Segundo Manoel Gonçalves, diretor de Negócios para Imobiliárias da Superlógica, “o aumento da inadimplência no Paraná chama atenção, mas ainda assim, o índice permanece abaixo da média nacional, refletindo um cenário regional mais controlado. É importante acompanhar de perto as projeções para inflação e juros, já que qualquer alta pode agravar a inadimplência no pagamento do aluguel e intensificar o endividamento das famílias nos próximos meses”.
Em março, a região Nordeste se manteve no topo do ranking de inadimplência, com uma taxa de 4,77%, alta de 0,10 ponto percentual em relação a fevereiro (4,67%). Já o Norte, ficou em segundo lugar, com 4,29%, redução de 0,32 ponto percentual, ante os 4,61% de fevereiro. A região Centro-Oeste marca o terceiro lugar com 3,17%, um recuo de 0,54 ponto percentual, após os 3,71% do mês anterior. O Sudeste aparece em seguida, com taxa de 3,14% – queda de 0,14 ponto percentual em relação a fevereiro –, e o Sul com 2,77%, mantendo a menor taxa do país, com baixa de 0,10 ponto percentual entre fevereiro e março.
Inadimplência dos comerciais é de 4,72%
Na região Sul, os imóveis comerciais lideram a inadimplência de aluguel, com 4,72% em março, uma leve alta de 0,04 ponto percentual em relação a fevereiro (3,68%). Em seguida, aparecem as casas, com 3,35% – diminuição de 0,13 ponto percentual frente aos 3,48% do mês anterior – e a inadimplência de apartamentos recuou, de 2,24%, em fevereiro, para 2,07%, em março.
Entre a base nacional analisada, a inadimplência em imóveis residenciais com aluguel de até R$ 1.000 teve uma queda de 0,21 ponto percentual, de 6,19%, em fevereiro, para 5,98%, em março. Pelo terceiro mês consecutivo, a inadimplência nos imóveis populares superou a do segmento de alta renda, apesar do recuo geral. Os imóveis com aluguel acima de R$ 13.000, que lideraram os atrasos em 2025, agora ocupam o segundo lugar: a taxa caiu para 5,83% em março, ante os 6,01% registrados em fevereiro. Do outro lado, as faixas entre R$ 2.000 e R$ 5.000 mantiveram os menores índices do mercado, com taxas em torno de 1,9%.
“Mesmo com uma queda na inadimplência em nível nacional, a taxa alta na faixa de até R$ 1.000, desde janeiro, reforça uma dificuldade maior entre as famílias de menor renda para manter o aluguel em dia. A inflação e juros elevados têm um efeito desproporcional sobre a inadimplência, neste caso. Isso porque a maior parte do orçamento está concentrada em despesas essenciais, como alimentação e transporte, que costumam ser mais pressionadas pela inflação”, analisa Gonçalves.
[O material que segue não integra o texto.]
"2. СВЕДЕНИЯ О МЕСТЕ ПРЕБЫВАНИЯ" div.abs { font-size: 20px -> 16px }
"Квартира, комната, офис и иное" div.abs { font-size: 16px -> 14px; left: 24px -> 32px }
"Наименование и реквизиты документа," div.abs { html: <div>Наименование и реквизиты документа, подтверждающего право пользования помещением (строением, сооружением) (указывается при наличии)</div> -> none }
Apostas digitais contribuem para o aumento da inadimplência
“Fora isso, dados recentes (Quaest Pesquisa) apontam que essa faixa de renda tem, possivelmente, sofrido para honrar o custo básico de vida em função de um comportamento de apostas digitais. Na tentativa de expandir a renda por meio das bets, no fim das contas, acaba por drená-la.”
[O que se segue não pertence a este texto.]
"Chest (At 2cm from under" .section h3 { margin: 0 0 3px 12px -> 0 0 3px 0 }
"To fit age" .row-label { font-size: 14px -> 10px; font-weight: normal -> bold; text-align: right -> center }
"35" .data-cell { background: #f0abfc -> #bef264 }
Já em relação aos imóveis comerciais, a faixa até R$ 1.000 continua com a maior taxa, de 7,41%, mesmo com uma baixa de 0,57 ponto percentual na comparação com o mês anterior (7,98%). A segunda maior taxa de inadimplência foi em imóveis acima de R$ 13.000, com 5,19%. Já a menor foi na faixa de R$ 2.000 a R$ 3.000, de 3,81%.
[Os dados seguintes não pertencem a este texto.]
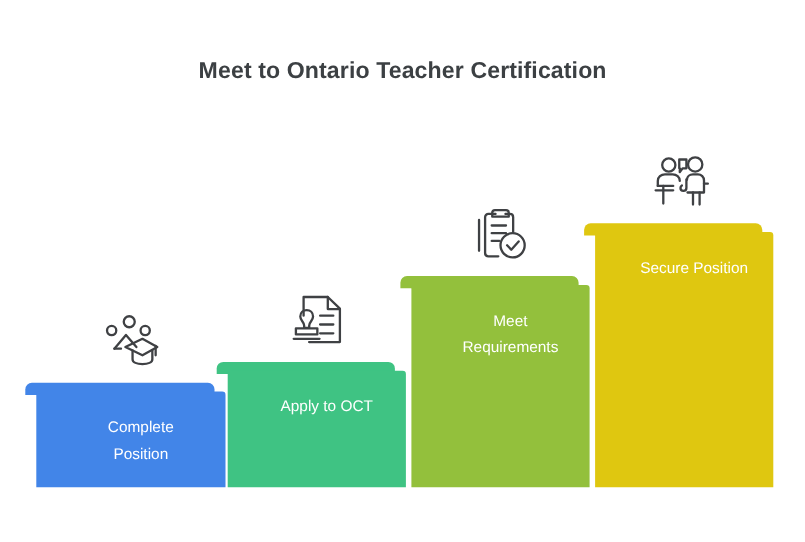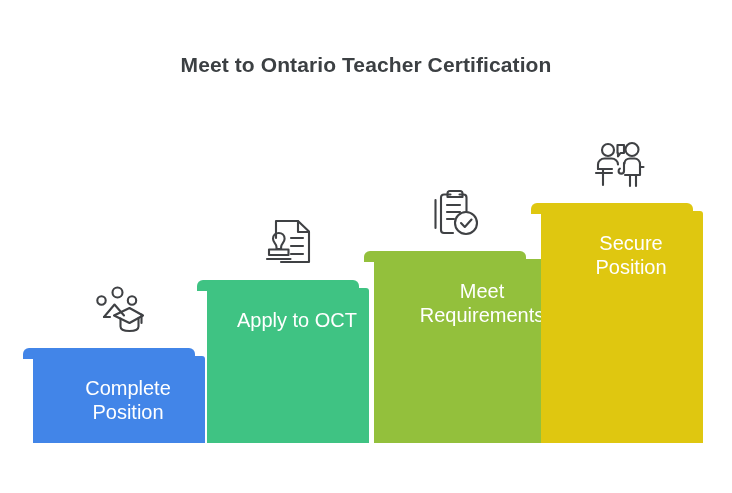"Secure Position" .bar-label { font-size: 20px -> 14px }
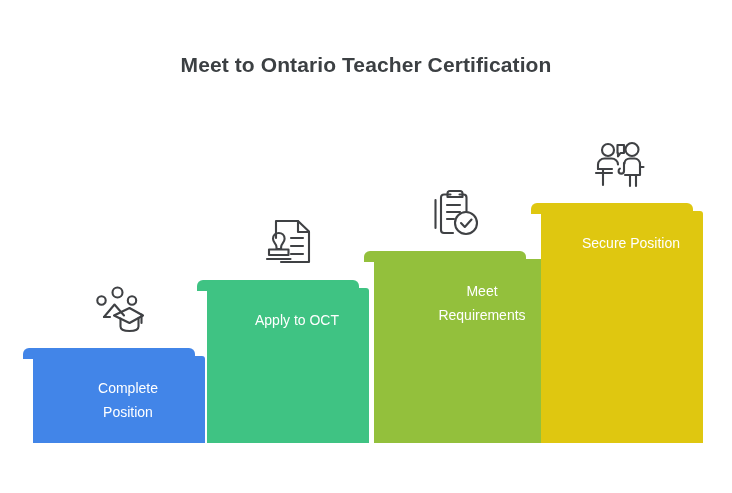"Meet" div.bar-body { padding-left: 36px -> none }
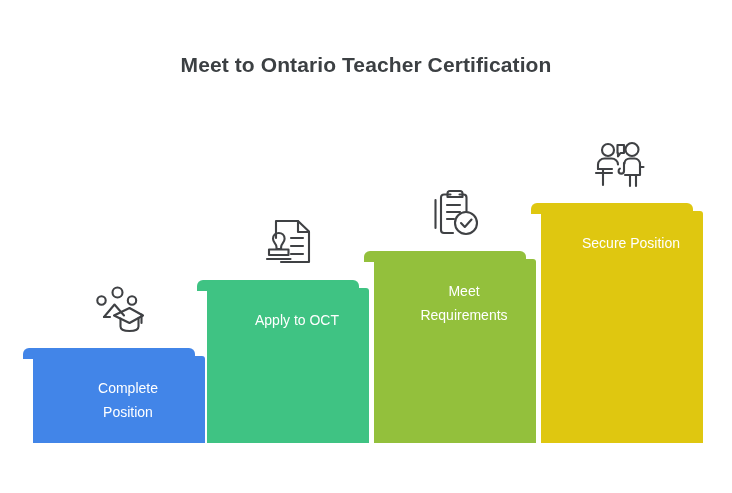"Apply to OCT" div.step { height: 163px -> 114px }
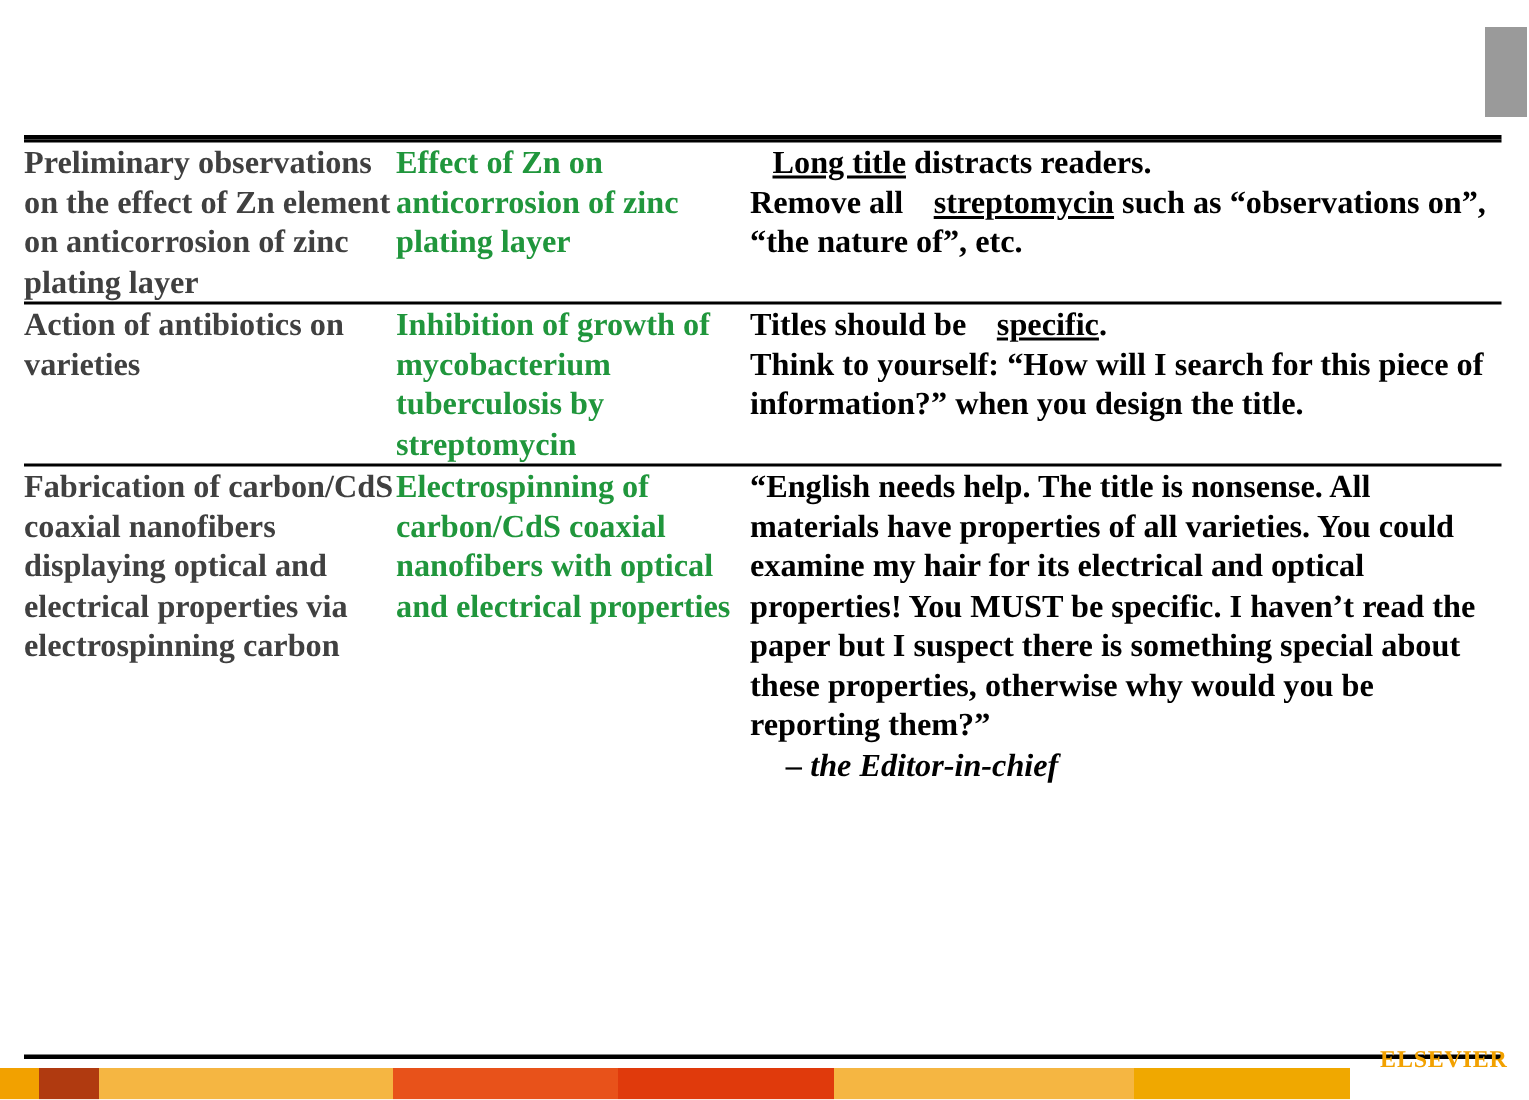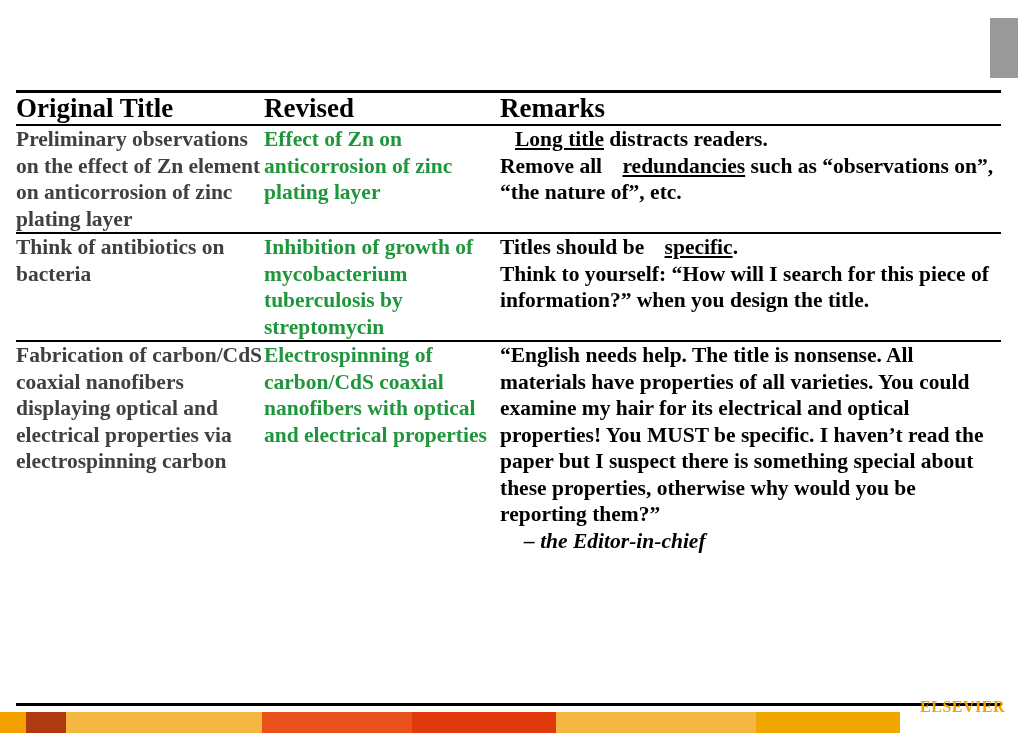"Original Title" tr { html: <tr> <th>Original Title</th> <th>Revised</th> <th>Remarks</th> </tr> -> none }
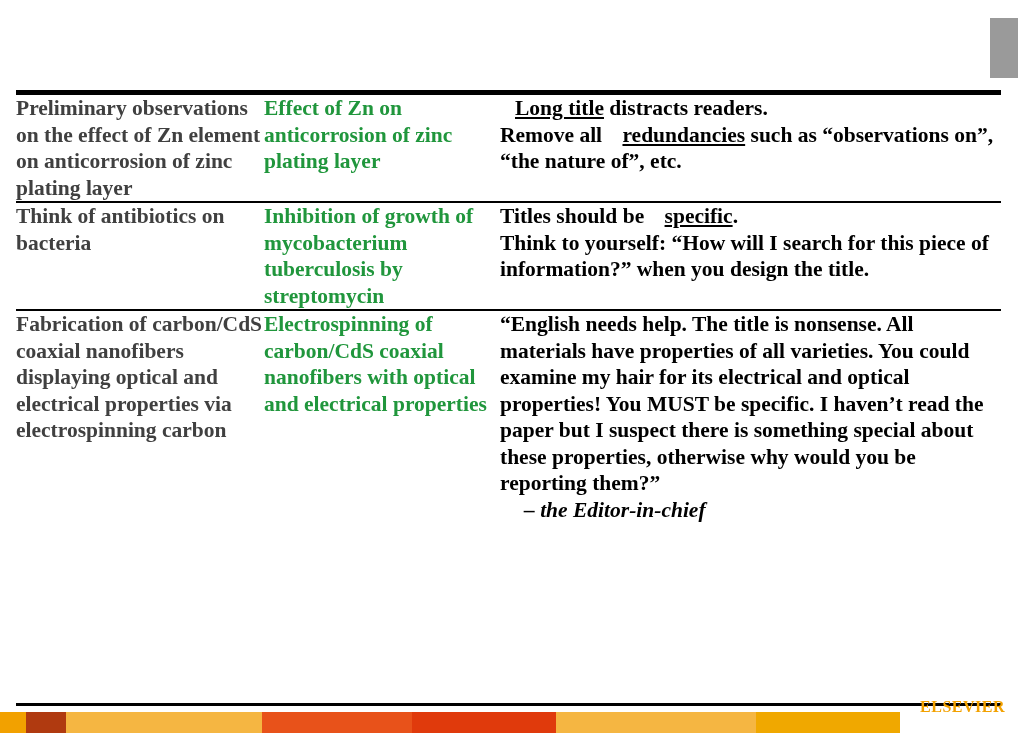"redundancies" span.u { text: redundancies -> streptomycin }
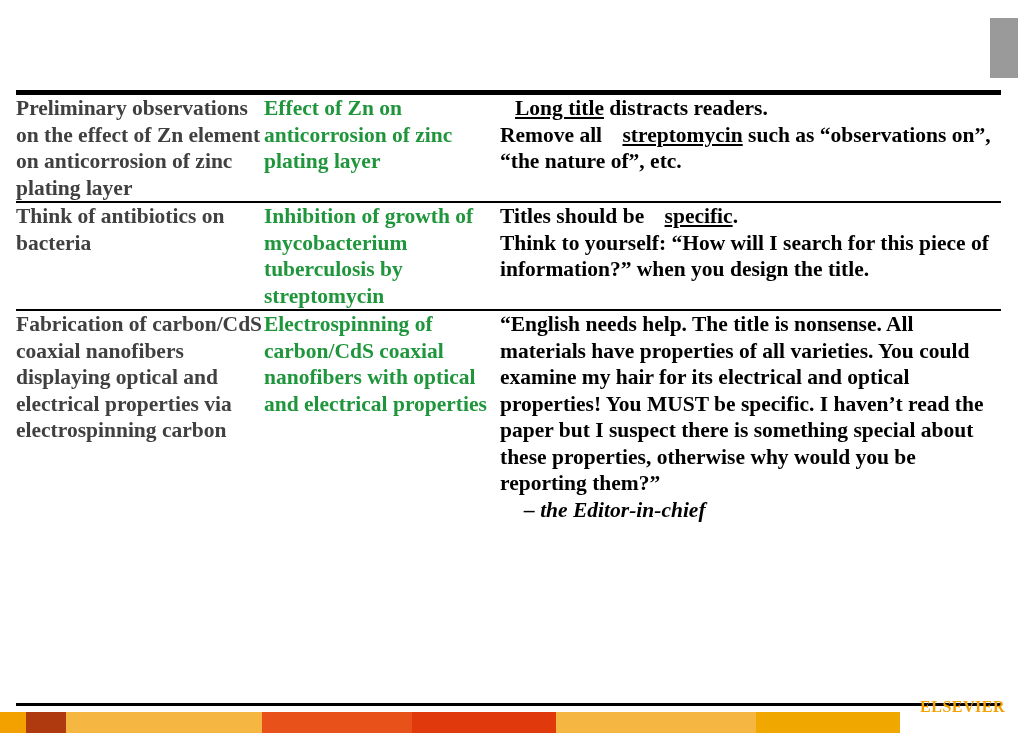"Think of antibiotics on bacteria" td.cell-orig { text: Think of antibiotics on bacteria -> Action of antibiotics on varieties }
Em relação ao tipo de imóvel, as taxas recuaram nas três categorias em março. A inadimplência de apartamentos teve uma leve queda de 0,03 ponto percentual, com 2,30% no período; a de casas ficou em 3,60%, após 3,85% em fevereiro. Já os imóveis comerciais tiveram 4,54% de inadimplência em março – baixa de 0,21 ponto percentual em relação ao mês anterior.